That scene where Brody and Jessica finally end things is a knockout. Where the two have been arguing and yelling all season long, this is all quiet accumulation of business. They won’t really have to tell the kids, because the kids already know. The people they were before he went to Iraq are gone now. (And, crucially, the scene suggests that the two of them were already on this course before he went overseas and this just hastened it.) There’s no way for them to get back what they had, and they still have to give themselves credit for trying as hard as they did. And, beautifully, the scene has him walk right up to telling her about his days as a terrorist, then has her stop him before he can say anything more. It’s not her job to know this stuff anymore. It’s not her job to know the truth. It’s Carrie’s job, she says, without saying it, and Morena Baccarin’s, “You must really love her” is perhaps her best line delivery of the series so far.

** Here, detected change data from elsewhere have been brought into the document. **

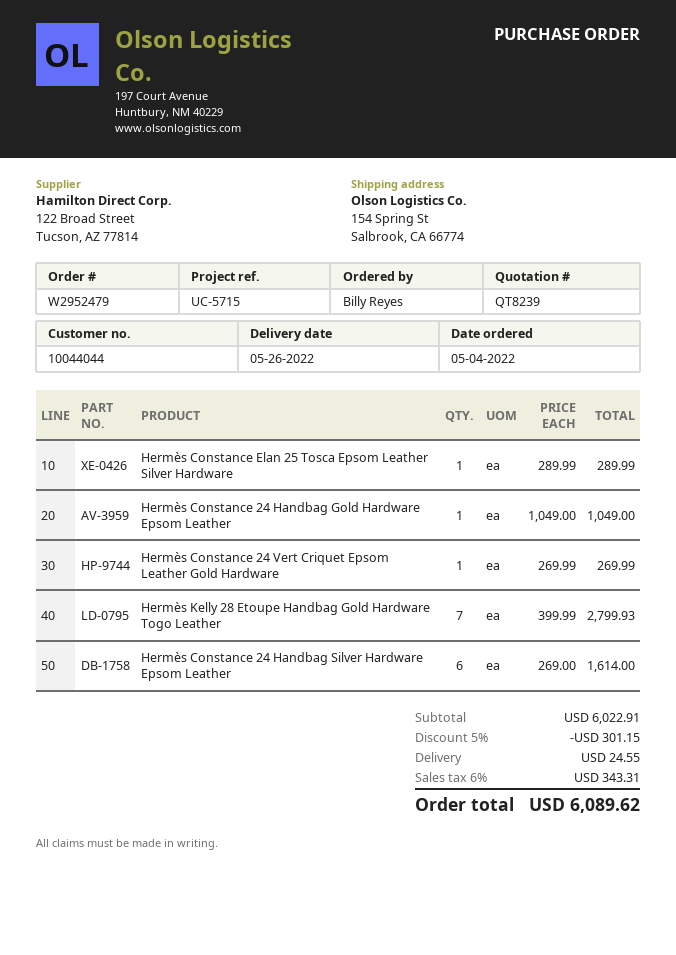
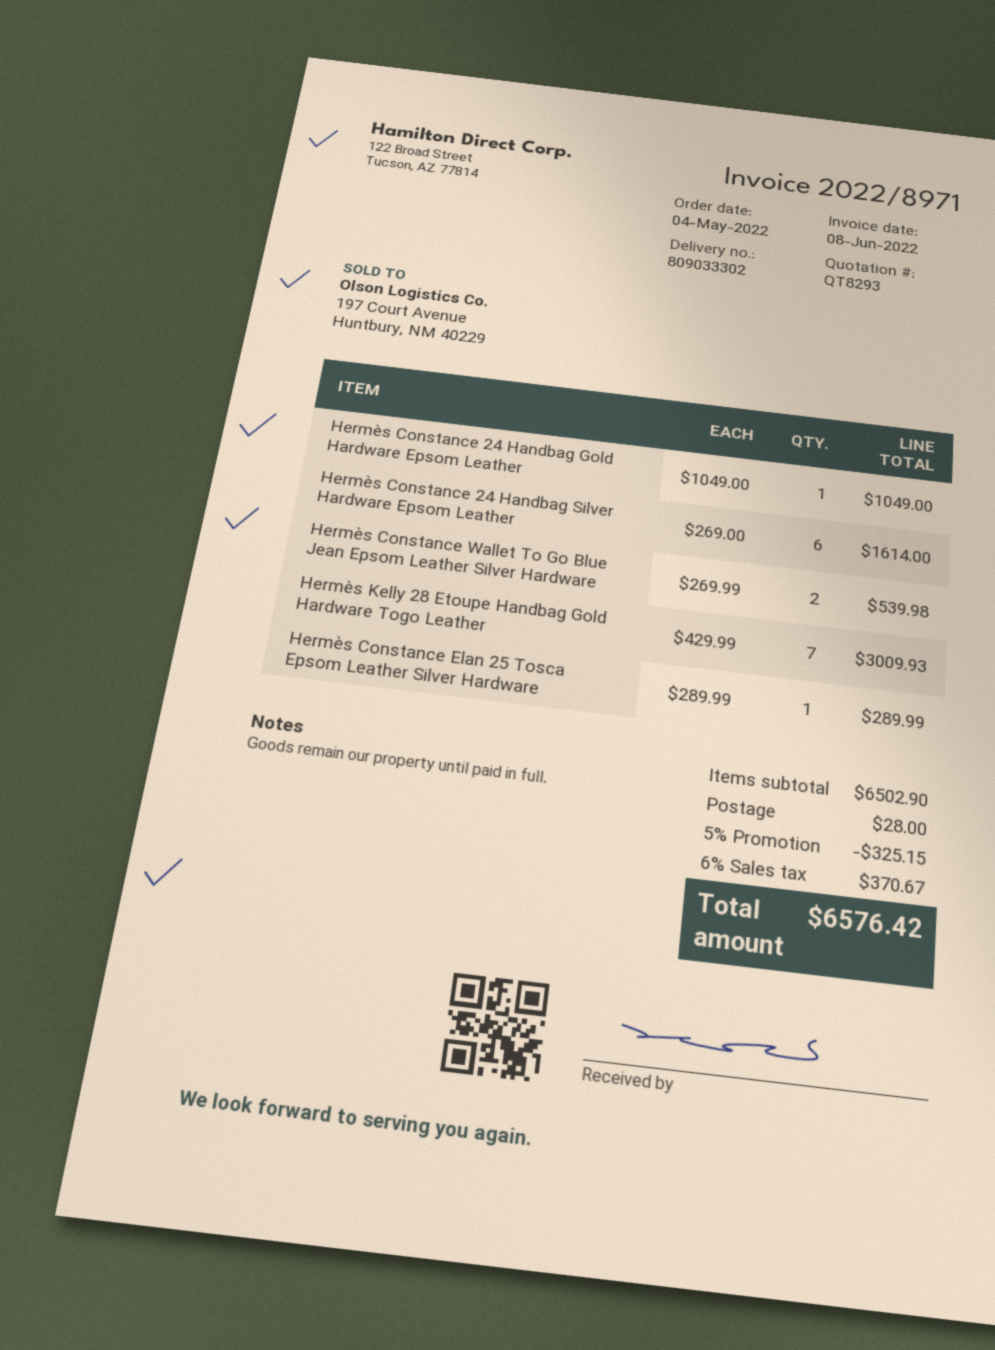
quote number: QT8239 -> QT8293
Hermès Constance 24 Vert Criquet Epsom Leather Gold Hardware: 1 x 269.99 = 269.99 -> none
Hermès Kelly 28 Etoupe Handbag Gold Hardware Togo Leather: 7 x 399.99 = 2799.93 -> 7 x 429.99 = 3009.93
Hermès Constance Wallet To Go Blue Jean Epsom Leather Silver Hardware: none -> 2 x 269.99 = 539.98
subtotal: 6022.91 -> 6502.90
discount: 5% = 301.15 -> 5% = 325.15
shipping: 24.55 -> 28.00
tax: 6% = 343.31 -> 6% = 370.67
total: 6089.62 -> 6576.42

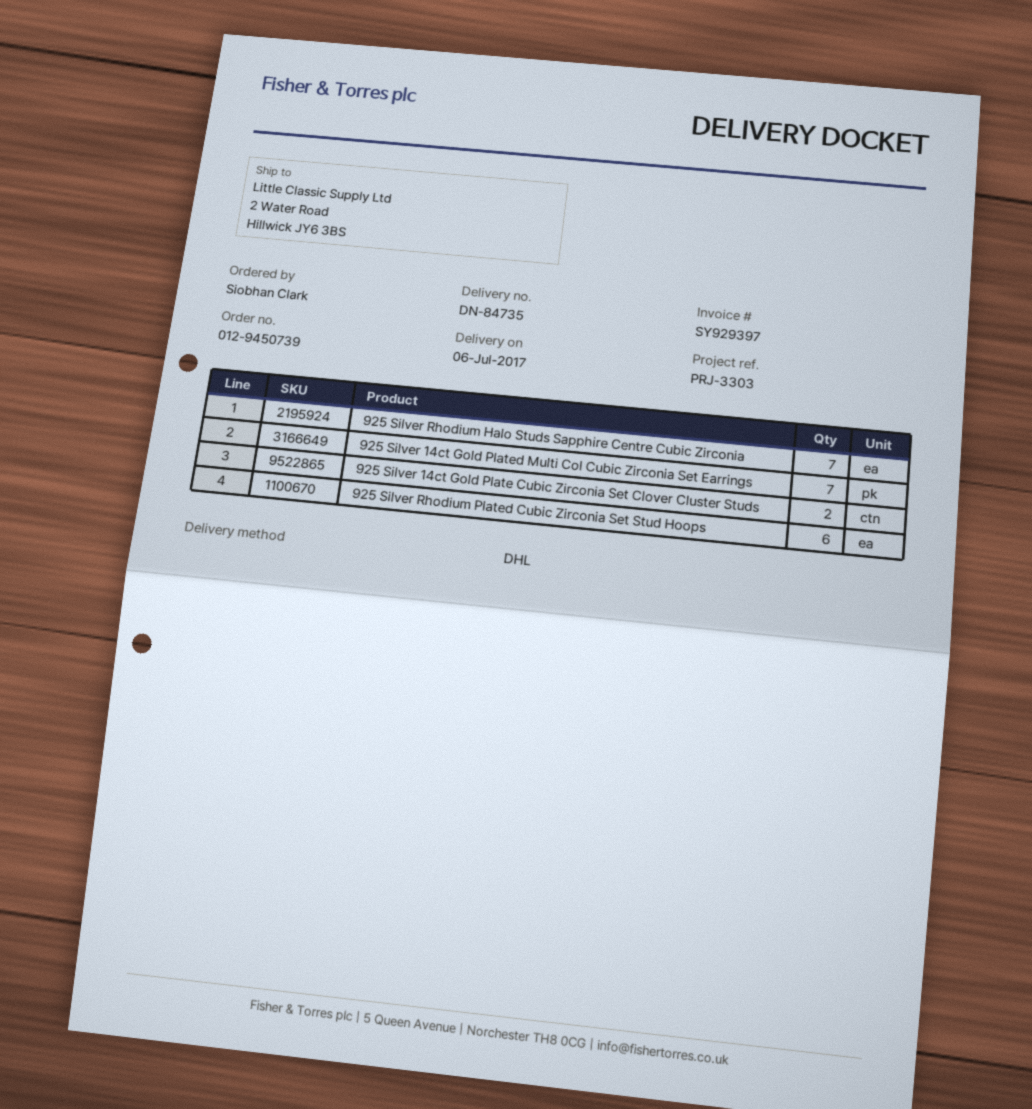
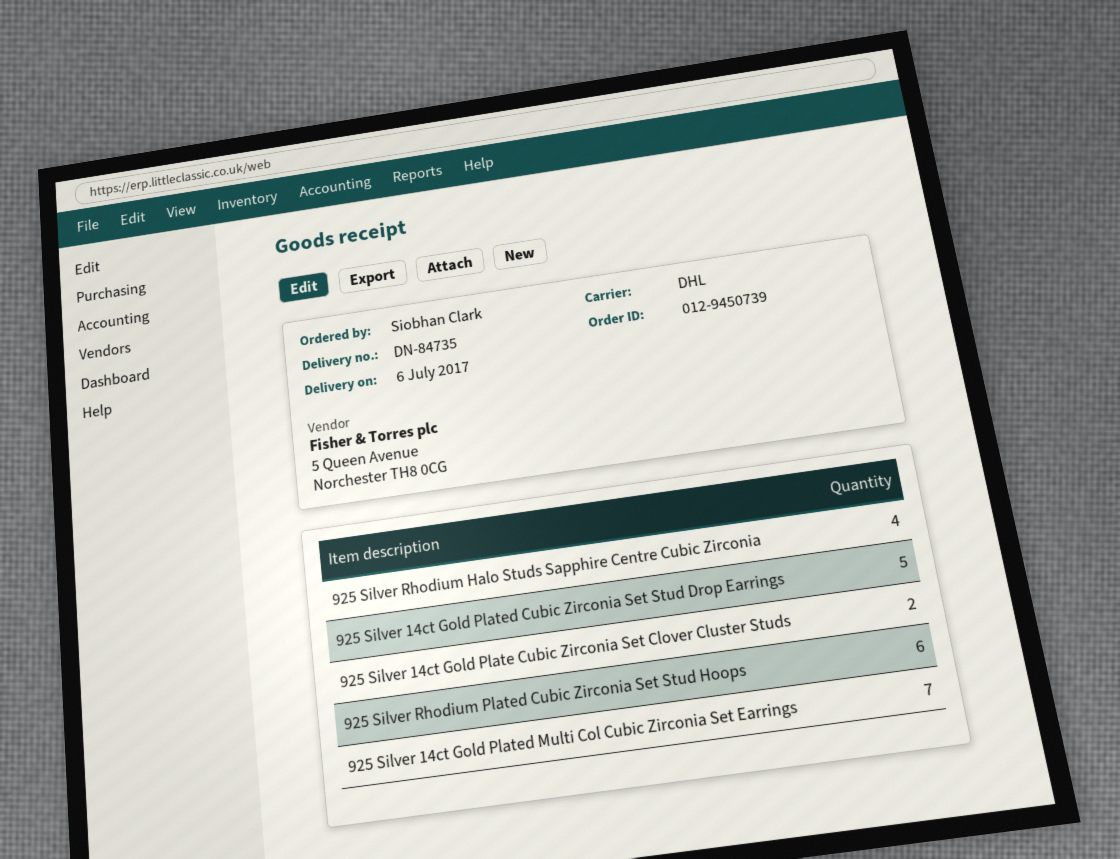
925 Silver Rhodium Halo Studs Sapphire Centre Cubic Zirconia: 7 -> 4
925 Silver 14ct Gold Plated Cubic Zirconia Set Stud Drop Earrings: none -> 5

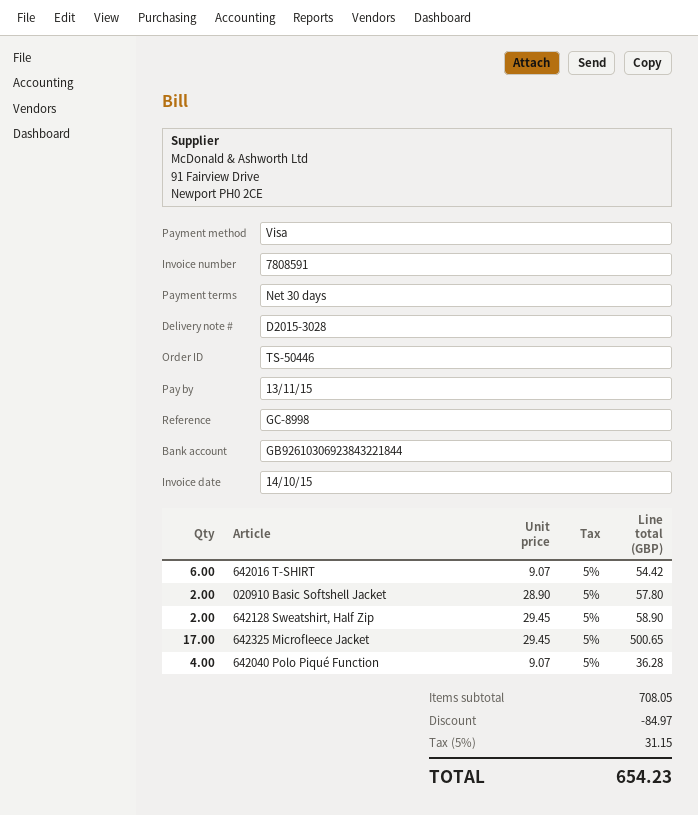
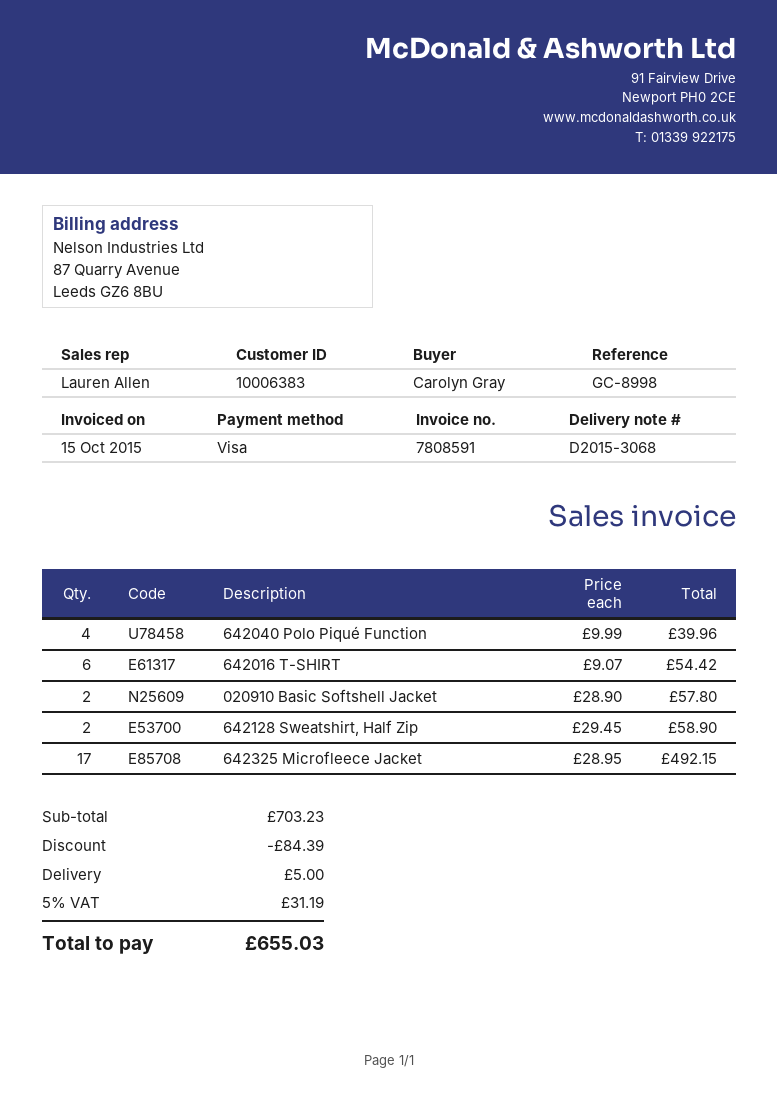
delivery note number: D2015-3028 -> D2015-3068
invoice date: 2015-10-14 -> 2015-10-15
642325 Microfleece Jacket: 17 x 29.45 = 500.65 -> 17 x 28.95 = 492.15
642040 Polo Piqué Function: 4 x 9.07 = 36.28 -> 4 x 9.99 = 39.96
subtotal: 708.05 -> 703.23
discount: 84.97 -> 84.39
shipping: none -> 5.00
tax: 5% = 31.15 -> 5% = 31.19
total: 654.23 -> 655.03

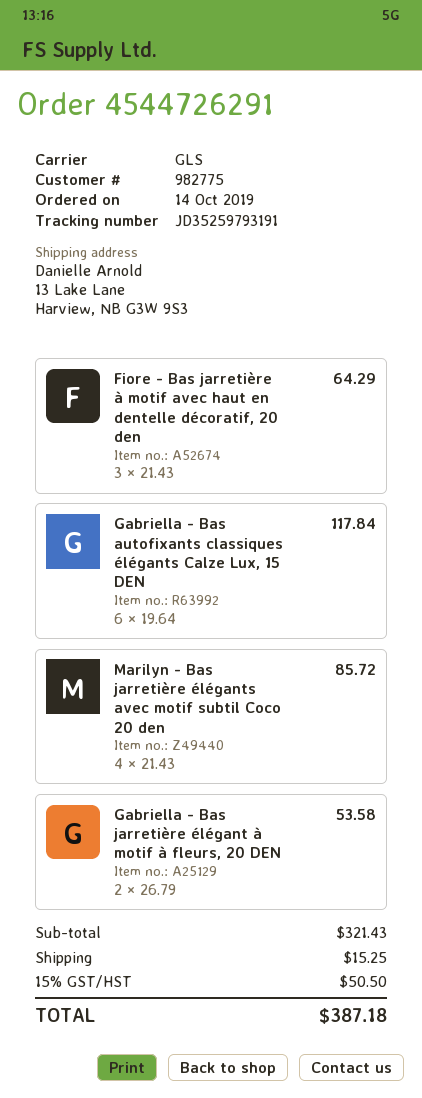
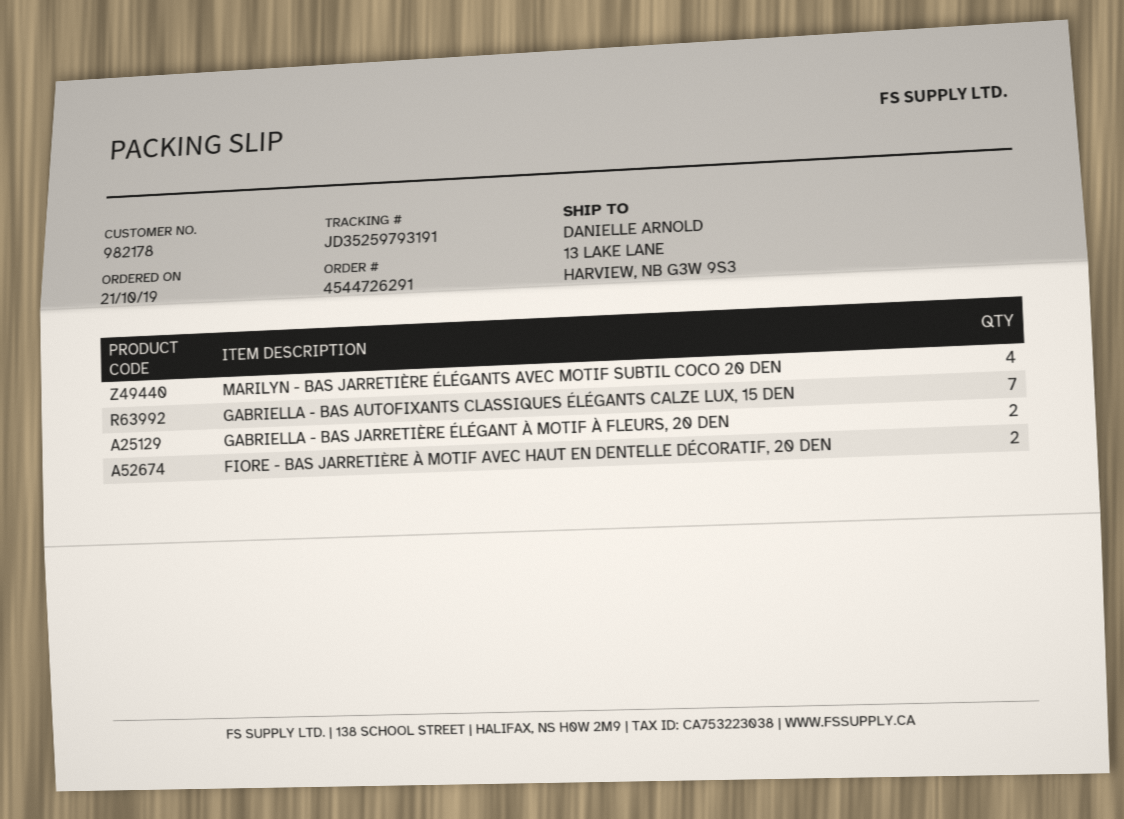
order date: 2019-10-14 -> 2019-10-21
customer number: 982775 -> 982178
Fiore - Bas jarretière à motif avec haut en dentelle décoratif, 20 den: 3 -> 2
Gabriella - Bas autofixants classiques élégants Calze Lux, 15 DEN: 6 -> 7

Plus, this scene allows the show to continue to divest itself of characters it doesn’t really need anymore. I suppose there’s a way for the show to go forward with the Brody family or with Mike next season, but this also gives it the option of completely writing them out, just as it’s written out Walden and Nazir. The core of the show is always going to be Carrie and Saul trying to stop attacks on the United States, and I’m hopeful the series realizes that there’s plenty about the first two seasons that has been ancillary to that. (Then again, who knows? Maybe the finale will reveal that Jessica was the mastermind all along.) And we’ve still got the open question of whether Brody dies or not, which hangs over the end of the episode. Frankly, I find it hard for him to not die at this point, without the show somehow selling its soul, though I’m willing to be proved wrong on that count. When Quinn watches Brody enter Carrie’s house, his orders from Estes clear, it’s simultaneously hard for me to imagine Brody surviving and hard for me to imagine him dying, simply because the show likes to swerve away from what should be obvious story developments. It all makes me nervous, but killing Brody would be the ultimate indication that this show means business when it comes to moving forward ruthlessly. (It would also probably allow some of those who’ve become disenchanted with the series to forgive it, to some degree.)

At the same time, I’m left with one big question: Does Brody really love Carrie that much? To a degree, he’s made his bed with her, in that she was the one person who could keep his deal alive and now the one person who can keep knowledge of what he did to kill Walden from reaching anyone who might care. And I liked the way that last season they were drawn to each other as twin souls who were psychologically damaged by the war. But I’m not sure I completely buy the part where he puts his hand on her face and says that when it was between her and Walden, the choice wasn’t even close. To me, Carrie loves him unconditionally, and she is willing to play whatever card she has to keep that spinning along. But his love for her has always felt cagier to me, bound up in all sorts of things even he doesn’t understand. Maybe that’s where we’re headed, but that one line is the moment in the back half of the episode that rings false for me.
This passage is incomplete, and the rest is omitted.